▸ **EXERCISE DIRECTIONS**
Please repeat the records exactly. The pictures are to be left out.

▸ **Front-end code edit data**
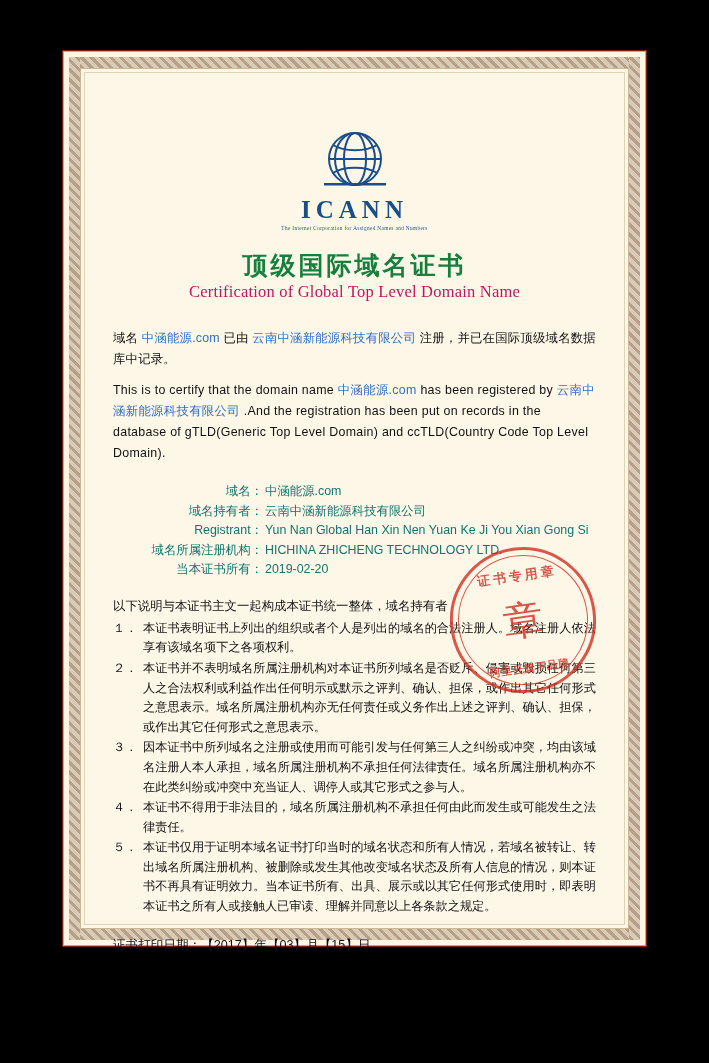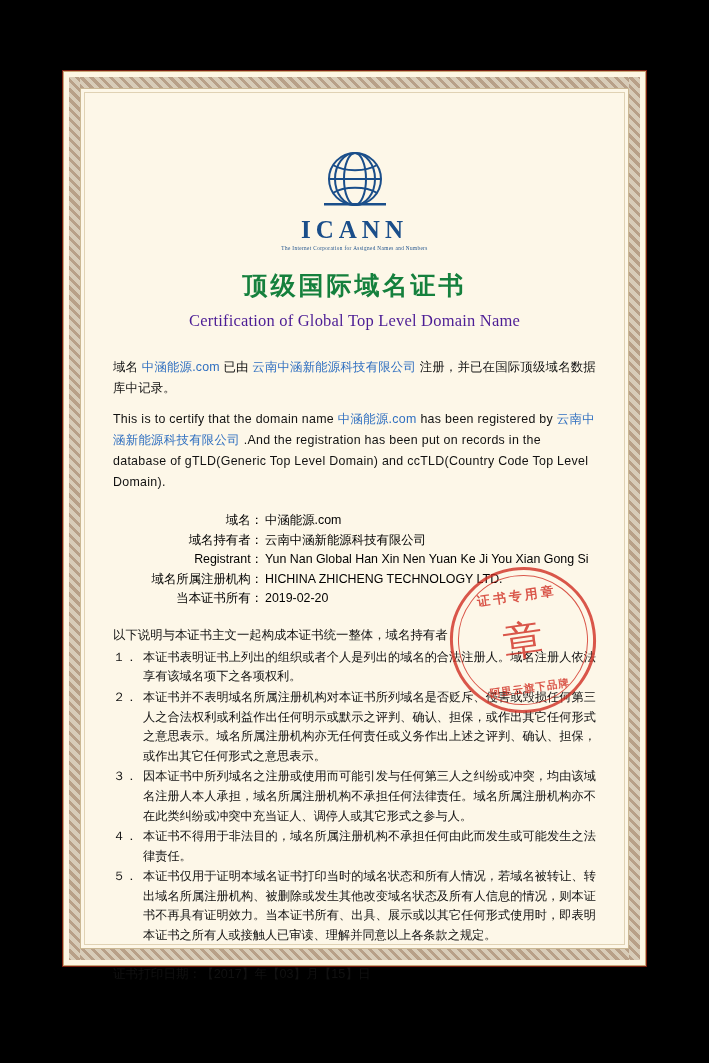--- a/index.html
+++ b/index.html
@@ -19,21 +19,21 @@
     width: 709px;
     height: 1063px;
     background: #000000;
     box-sizing: border-box;
   }
 
   
   .cert-frame {
     position: absolute;
     left: 62px;
-    top: 70px;
+    top: 50px;
     width: 585px;
     height: 897px;
     background: #fdf6e3;
     box-sizing: border-box;
     border: 1px solid #7a1f12;
     box-shadow: inset 0 0 0 1px #c9a87a;
   }
   .cert-border-outer {
     position: absolute;
     left: 6px;
@@ -109,22 +109,21 @@
     font-size: 25px;
     font-weight: bold;
     letter-spacing: 3px;
     color: #15803d;
     margin-top: 18px;
   }
   .title-en {
     text-align: center;
     font-family: "Liberation Serif", serif;
     font-size: 16.5px;
-    color: #4c1d95;
-    margin-top: 9px;
+    color: #be185d;
     letter-spacing: 0.2px;
   }
 
   .para {
     font-family: Liberation Sans, sans-serif;
     font-size: 12.4px;
     line-height: 21px;
     color: #111;
     margin-top: 26px;
     letter-spacing: 0.2px;
@@ -140,21 +139,21 @@
   .lnk {
     color: #2f6fc0;
     text-decoration: none;
   }
 
   
   .details {
     margin-top: 18px;
     font-size: 12.4px;
     line-height: 19.5px;
-    color: #000000;
+    color: #0f766e;
     position: relative;
   }
   .det-row {
     display: block;
     white-space: nowrap;
   }
   .det-label {
     display: inline-block;
     width: 150px;
     text-align: right;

▸ **OUTPUT**
--- a/index.html
+++ b/index.html
@@ -19,21 +19,21 @@
     width: 709px;
     height: 1063px;
     background: #000000;
     box-sizing: border-box;
   }
 
   
   .cert-frame {
     position: absolute;
     left: 62px;
-    top: 70px;
+    top: 50px;
     width: 585px;
     height: 897px;
     background: #fdf6e3;
     box-sizing: border-box;
     border: 1px solid #7a1f12;
     box-shadow: inset 0 0 0 1px #c9a87a;
   }
   .cert-border-outer {
     position: absolute;
     left: 6px;
@@ -109,22 +109,21 @@
     font-size: 25px;
     font-weight: bold;
     letter-spacing: 3px;
     color: #15803d;
     margin-top: 18px;
   }
   .title-en {
     text-align: center;
     font-family: "Liberation Serif", serif;
     font-size: 16.5px;
-    color: #4c1d95;
-    margin-top: 9px;
+    color: #be185d;
     letter-spacing: 0.2px;
   }
 
   .para {
     font-family: Liberation Sans, sans-serif;
     font-size: 12.4px;
     line-height: 21px;
     color: #111;
     margin-top: 26px;
     letter-spacing: 0.2px;
@@ -140,21 +139,21 @@
   .lnk {
     color: #2f6fc0;
     text-decoration: none;
   }
 
   
   .details {
     margin-top: 18px;
     font-size: 12.4px;
     line-height: 19.5px;
-    color: #000000;
+    color: #0f766e;
     position: relative;
   }
   .det-row {
     display: block;
     white-space: nowrap;
   }
   .det-label {
     display: inline-block;
     width: 150px;
     text-align: right;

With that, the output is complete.